**Problem:** The pictures do not go in the copy. Reproduce the rest of the entries exactly.

*** Block opens ***

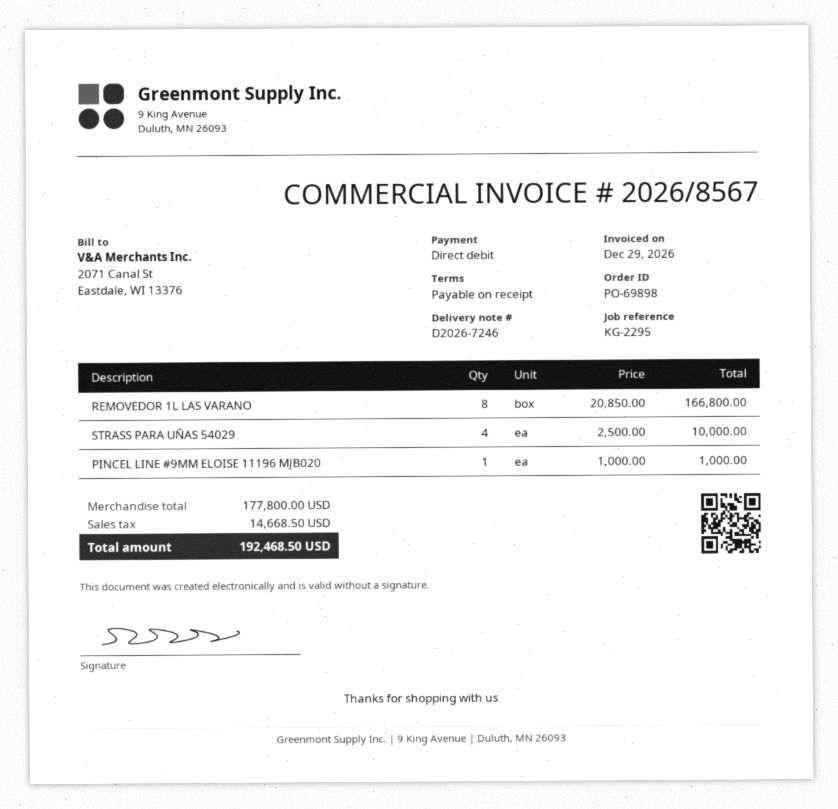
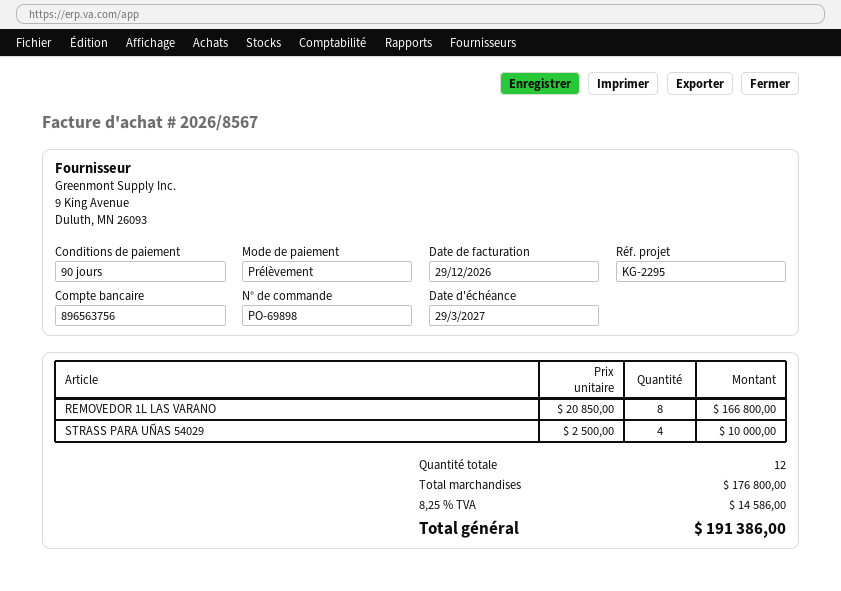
payment terms: on receipt -> 90 days
PINCEL LINE #9MM ELOISE 11196 MJB020: 1 x 1000.00 = 1000.00 -> none
subtotal: 177800.00 -> 176800.00
tax: 14668.50 -> 14586.00
total: 192468.50 -> 191386.00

*** Block closes ***

**Answer for the task:**
payment terms: on receipt -> 90 days
PINCEL LINE #9MM ELOISE 11196 MJB020: 1 x 1000.00 = 1000.00 -> none
subtotal: 177800.00 -> 176800.00
tax: 14668.50 -> 14586.00
total: 192468.50 -> 191386.00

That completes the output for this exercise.